◆ WORK REQUEST
For the entries below, repeat exactly each line starting with the one that contains "[401,228,609,238] bhaskar@utmail.utexas.edu ->" and going on through the one that contains "(634, 594) // -> (742, 770) none", and no others.

◆ DATASET RECORDS
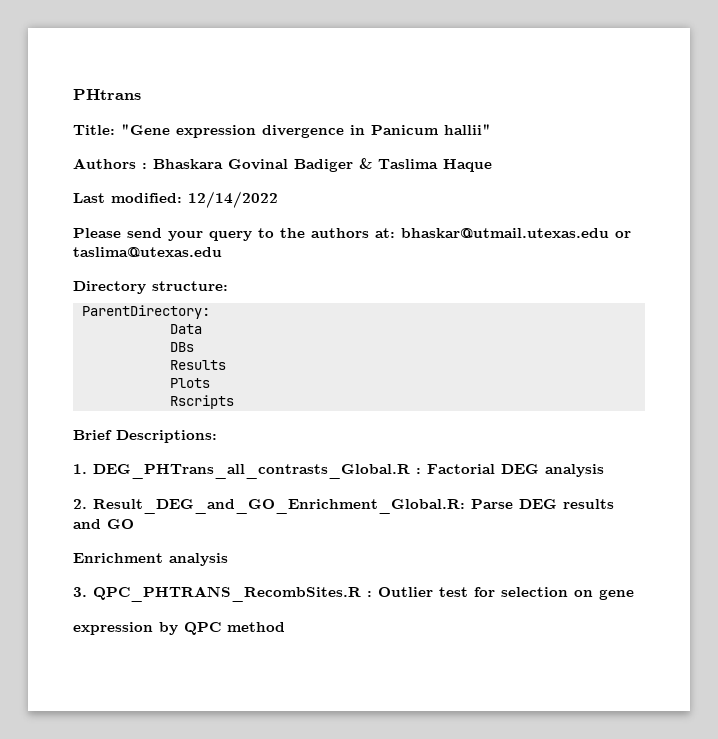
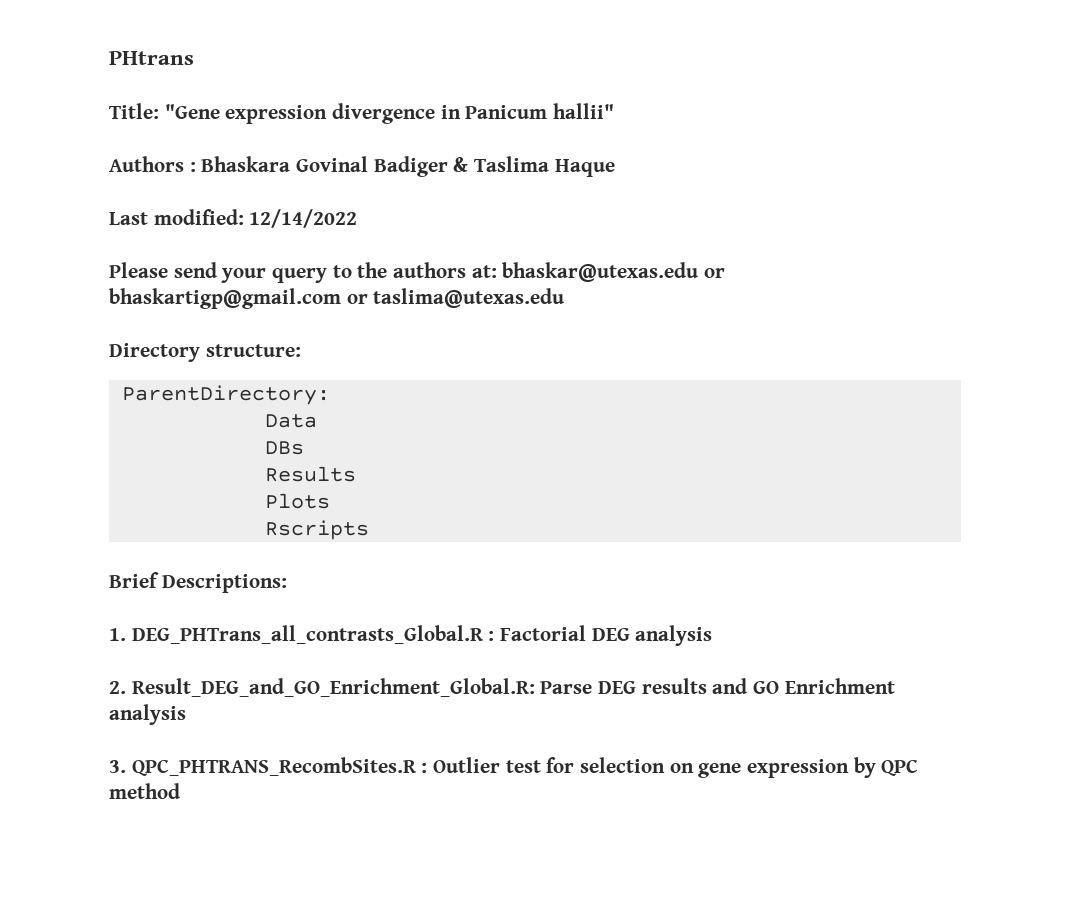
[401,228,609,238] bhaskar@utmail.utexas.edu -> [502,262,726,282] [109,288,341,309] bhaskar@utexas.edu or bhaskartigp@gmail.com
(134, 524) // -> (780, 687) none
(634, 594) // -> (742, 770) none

---

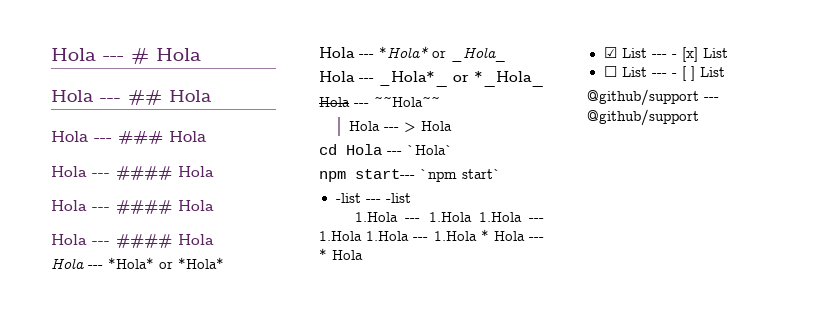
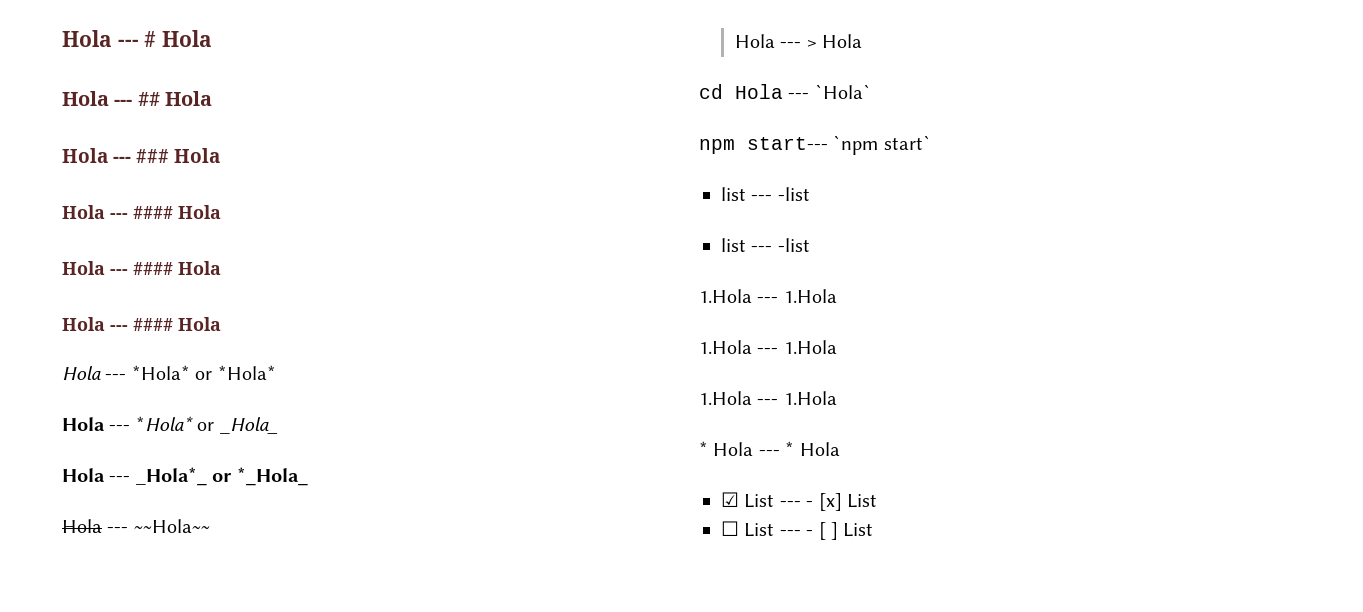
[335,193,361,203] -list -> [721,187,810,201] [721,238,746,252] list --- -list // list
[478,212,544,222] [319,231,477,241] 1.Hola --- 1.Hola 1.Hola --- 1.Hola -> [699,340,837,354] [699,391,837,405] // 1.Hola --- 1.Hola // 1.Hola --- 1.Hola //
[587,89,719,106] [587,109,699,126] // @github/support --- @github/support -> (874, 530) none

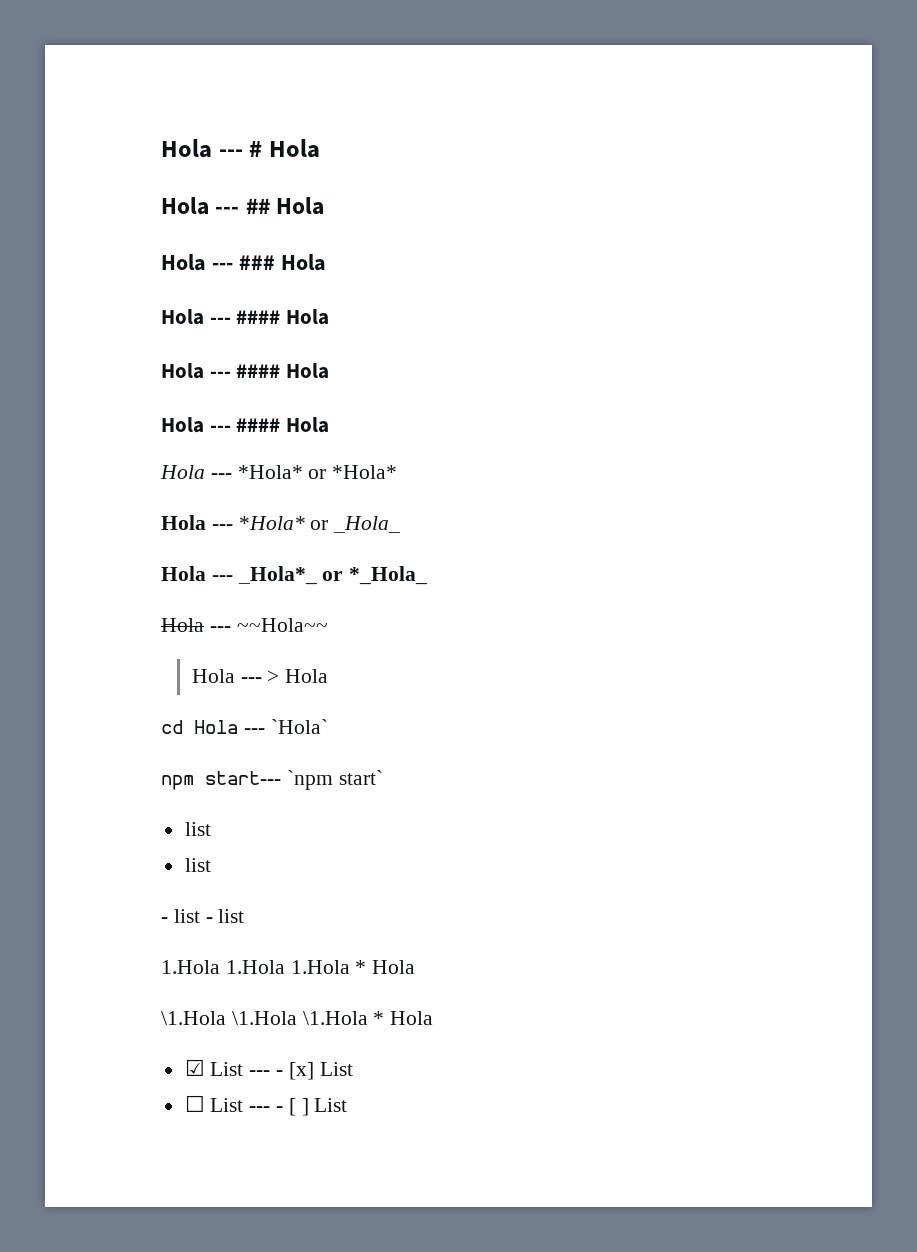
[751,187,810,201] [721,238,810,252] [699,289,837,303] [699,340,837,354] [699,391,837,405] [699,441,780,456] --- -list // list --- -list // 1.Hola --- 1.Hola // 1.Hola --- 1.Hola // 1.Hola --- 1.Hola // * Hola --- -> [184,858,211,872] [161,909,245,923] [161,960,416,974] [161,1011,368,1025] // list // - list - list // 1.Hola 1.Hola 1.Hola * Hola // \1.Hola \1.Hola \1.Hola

◆ SOLUTION TO THIS PROBLEM
[401,228,609,238] bhaskar@utmail.utexas.edu -> [502,262,726,282] [109,288,341,309] bhaskar@utexas.edu or bhaskartigp@gmail.com
(134, 524) // -> (780, 687) none
(634, 594) // -> (742, 770) none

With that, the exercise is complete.